DATA PROVIDED
───
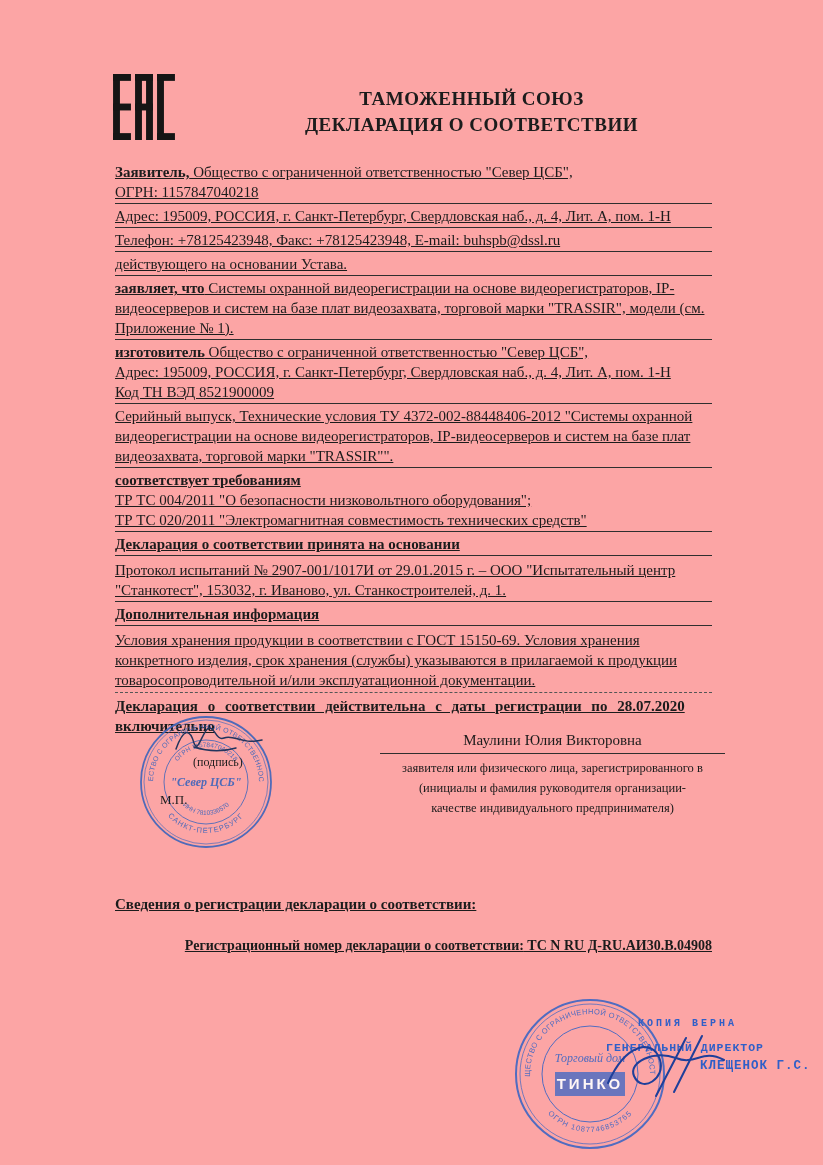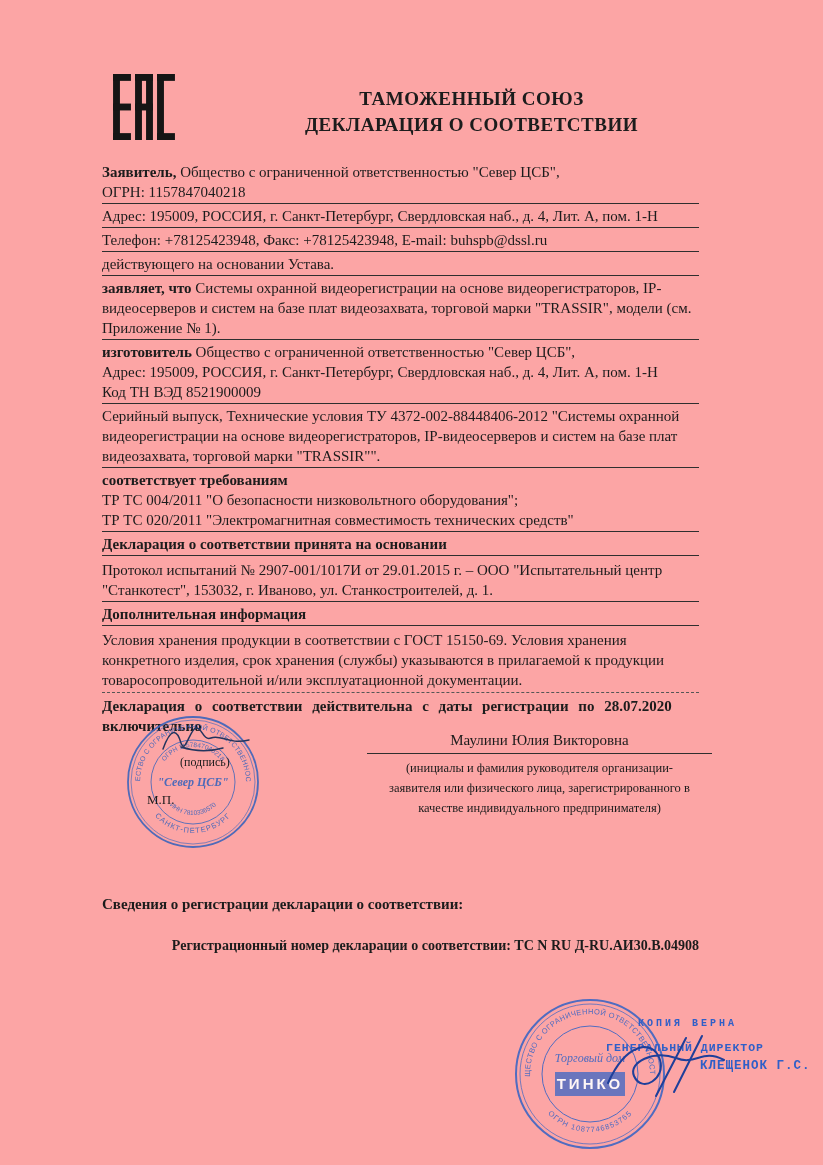--- a/index.html
+++ b/index.html
@@ -12,7 +12,7 @@
     position:absolute; left:190px; right:70px; top:86px; text-align:center;
     font-weight:bold; font-size:19px; line-height:26px; letter-spacing:0.5px;
   }
-  .content { position:absolute; left:102px; width:597px; top:162px; font-size:15px; line-height:20px; }
+  .content { position:absolute; left:115px; width:597px; top:162px; font-size:15px; line-height:20px;text-decoration:underline; }
   .b { font-weight:bold; }
   .sec { }
   .rule { border-bottom:1px solid #2f2f2f; padding-bottom:1px; margin-bottom:2px; }

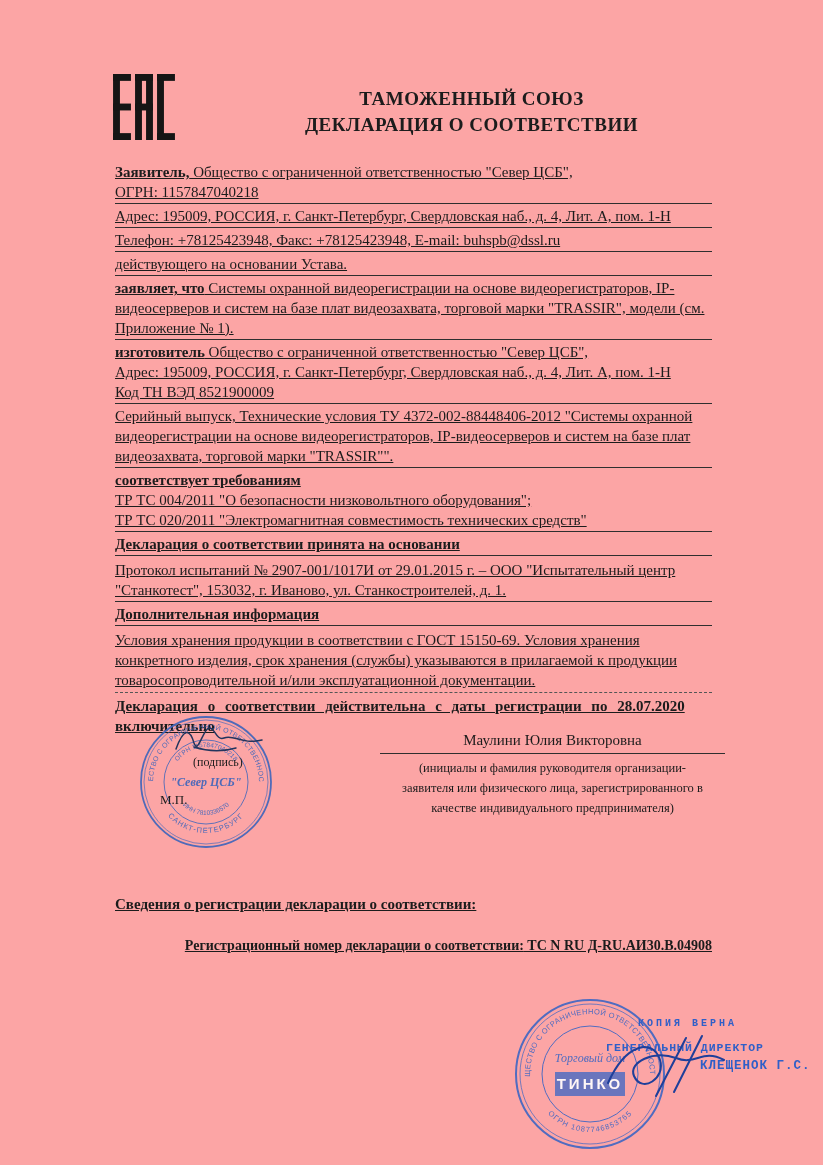--- a/index.html
+++ b/index.html
@@ -153,8 +153,8 @@
       <div class="name-block">
         <div class="name-line">Маулини Юлия Викторовна</div>
         <div class="name-caption">
+          <div>заявителя или физического лица, зарегистрированного в</div>
           <div>(инициалы и фамилия руководителя организации-</div>
-          <div>заявителя или физического лица, зарегистрированного в</div>
           <div>качестве индивидуального предпринимателя)</div>
         </div>
       </div>

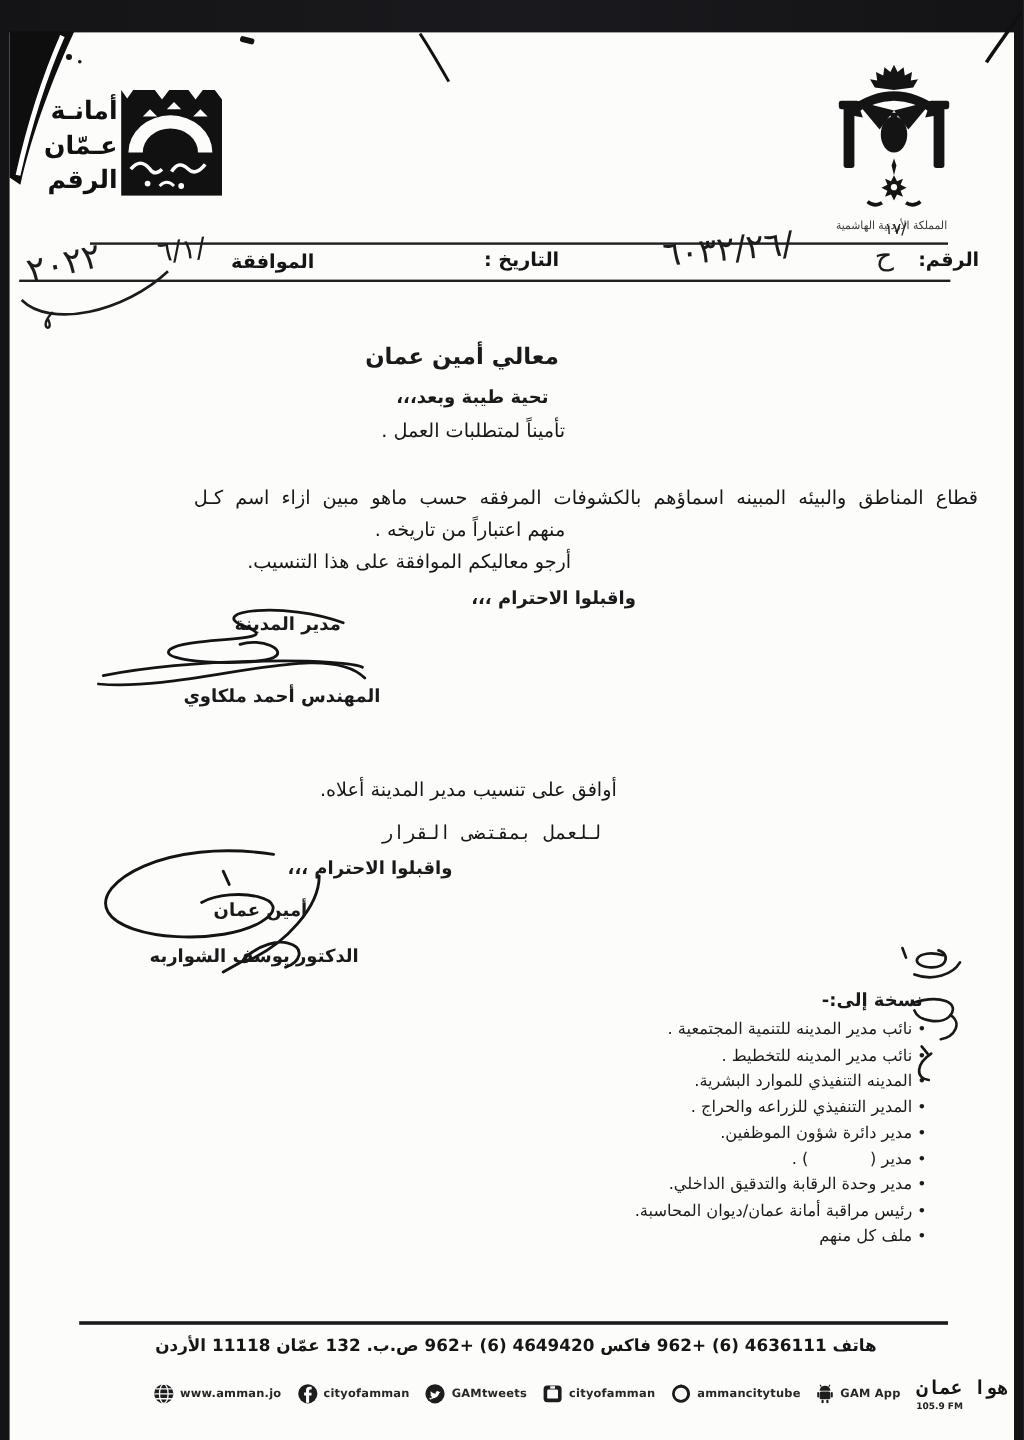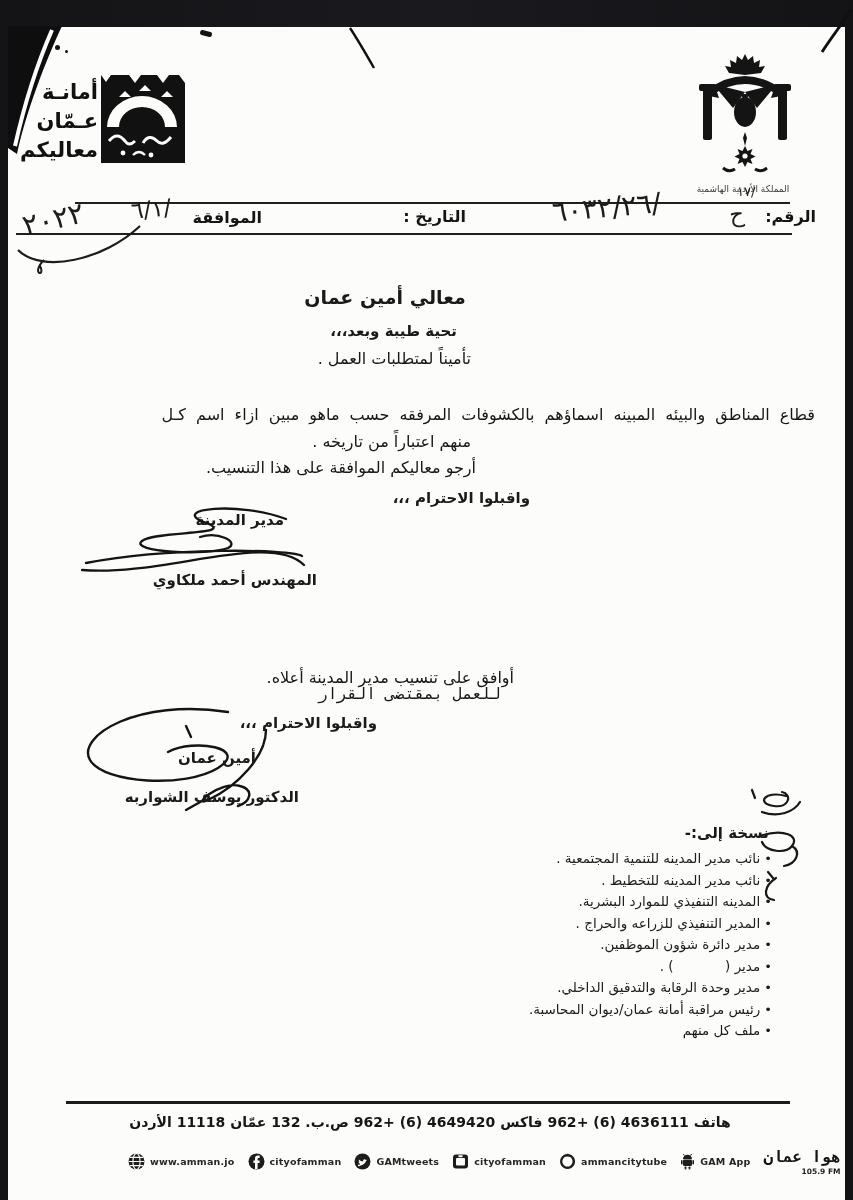--- a/index.html
+++ b/index.html
@@ -74,7 +74,7 @@
   <div id="org-name" class="abs ar">
     <div>أمانـة</div>
     <div>عـمّان</div>
-    <div>معاليكم</div>
+    <div>الرقم</div>
   </div>
 
   <svg class="abs" style="left:693px;top:50px;" width="104" height="136">

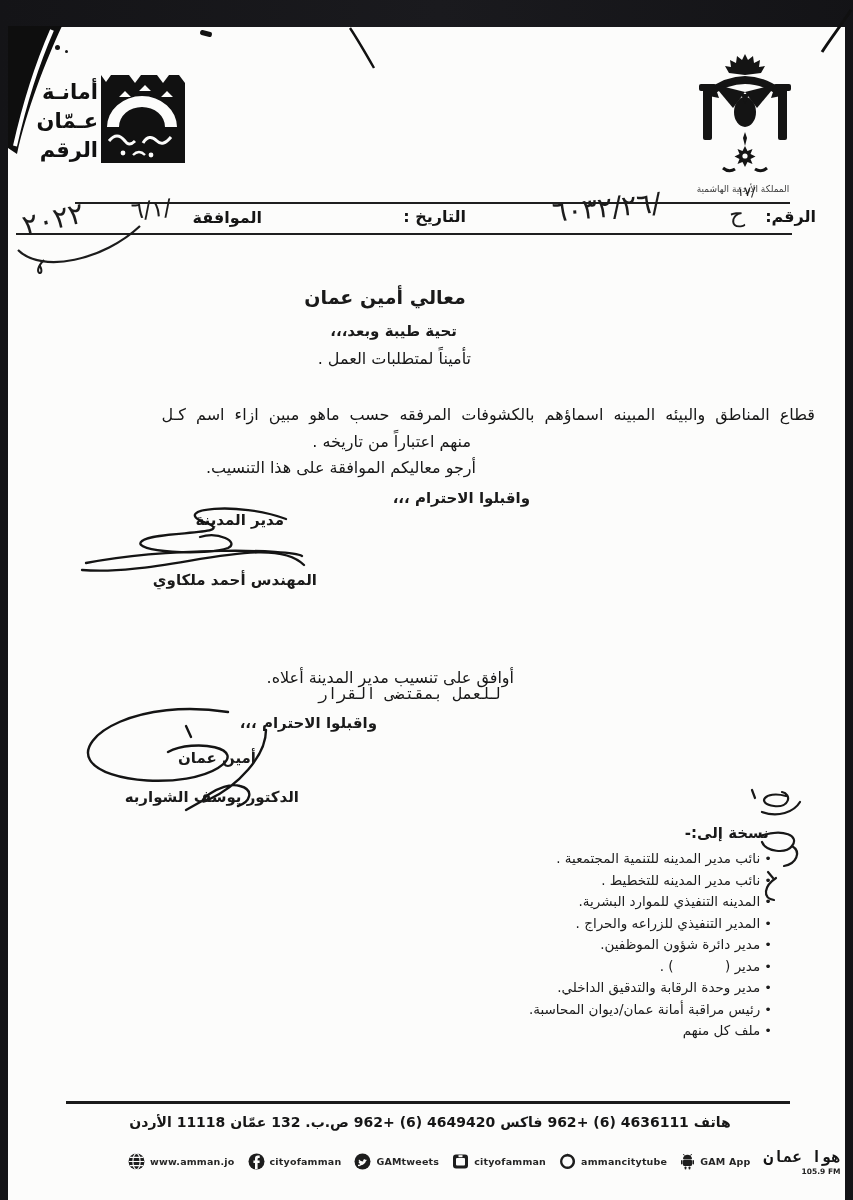--- a/index.html
+++ b/index.html
@@ -135,7 +135,7 @@
   </svg>
   <div class="abs ar bold" style="right:560px;top:571px;font-size:15px;">المهندس أحمد ملكاوي</div>
 
-  <div class="abs ar t" style="right:363px;top:668px;margin-left:42px;">أوافق على تنسيب مدير المدينة أعلاه.</div>
+  <div class="abs ar t" style="right:363px;top:648px;margin-left:42px;">أوافق على تنسيب مدير المدينة أعلاه.</div>
   <div class="abs ar t" style="right:376px;top:684px;font-family:Liberation Mono, monospace;">للعمل بمقتضى القرار</div>
   <div class="abs ar bold" style="right:500px;top:714px;font-size:15px;">واقبلوا الاحترام ،،،</div>
 

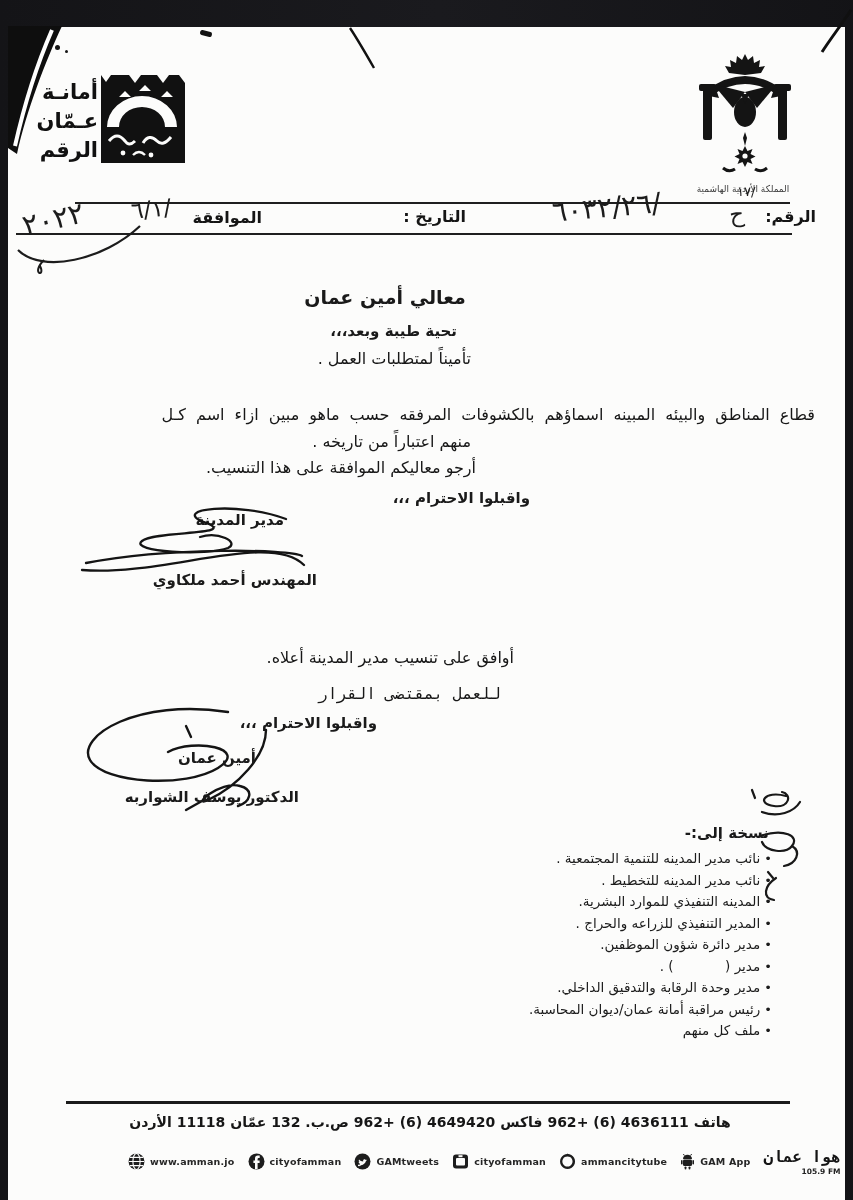--- a/index.html
+++ b/index.html
@@ -37,7 +37,7 @@
   .soc svg{display:block;}
   #radio-logo{margin-left:auto;text-align:left;direction:rtl;}
   #radio-name{font-size:16px;font-weight:bold;color:#141414;font-family:Liberation Mono, monospace;}
-  #radio-freq{font-size:7.5px;font-weight:bold;color:#222;direction:ltr;text-align:right;}
+  #radio-freq{font-size:7.5px;font-weight:bold;color:#222;direction:ltr;text-align:left;}
 </style>
 </head>
 <body>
───
TASK GOAL
Omit the pictures. Output every record above word for word.

SOLUTION BELOW
--- a/index.html
+++ b/index.html
@@ -12,7 +12,7 @@
     position:absolute; left:190px; right:70px; top:86px; text-align:center;
     font-weight:bold; font-size:19px; line-height:26px; letter-spacing:0.5px;
   }
-  .content { position:absolute; left:102px; width:597px; top:162px; font-size:15px; line-height:20px; }
+  .content { position:absolute; left:115px; width:597px; top:162px; font-size:15px; line-height:20px;text-decoration:underline; }
   .b { font-weight:bold; }
   .sec { }
   .rule { border-bottom:1px solid #2f2f2f; padding-bottom:1px; margin-bottom:2px; }

--- a/index.html
+++ b/index.html
@@ -153,8 +153,8 @@
       <div class="name-block">
         <div class="name-line">Маулини Юлия Викторовна</div>
         <div class="name-caption">
+          <div>заявителя или физического лица, зарегистрированного в</div>
           <div>(инициалы и фамилия руководителя организации-</div>
-          <div>заявителя или физического лица, зарегистрированного в</div>
           <div>качестве индивидуального предпринимателя)</div>
         </div>
       </div>

--- a/index.html
+++ b/index.html
@@ -74,7 +74,7 @@
   <div id="org-name" class="abs ar">
     <div>أمانـة</div>
     <div>عـمّان</div>
-    <div>معاليكم</div>
+    <div>الرقم</div>
   </div>
 
   <svg class="abs" style="left:693px;top:50px;" width="104" height="136">

--- a/index.html
+++ b/index.html
@@ -135,7 +135,7 @@
   </svg>
   <div class="abs ar bold" style="right:560px;top:571px;font-size:15px;">المهندس أحمد ملكاوي</div>
 
-  <div class="abs ar t" style="right:363px;top:668px;margin-left:42px;">أوافق على تنسيب مدير المدينة أعلاه.</div>
+  <div class="abs ar t" style="right:363px;top:648px;margin-left:42px;">أوافق على تنسيب مدير المدينة أعلاه.</div>
   <div class="abs ar t" style="right:376px;top:684px;font-family:Liberation Mono, monospace;">للعمل بمقتضى القرار</div>
   <div class="abs ar bold" style="right:500px;top:714px;font-size:15px;">واقبلوا الاحترام ،،،</div>
 

--- a/index.html
+++ b/index.html
@@ -37,7 +37,7 @@
   .soc svg{display:block;}
   #radio-logo{margin-left:auto;text-align:left;direction:rtl;}
   #radio-name{font-size:16px;font-weight:bold;color:#141414;font-family:Liberation Mono, monospace;}
-  #radio-freq{font-size:7.5px;font-weight:bold;color:#222;direction:ltr;text-align:right;}
+  #radio-freq{font-size:7.5px;font-weight:bold;color:#222;direction:ltr;text-align:left;}
 </style>
 </head>
 <body>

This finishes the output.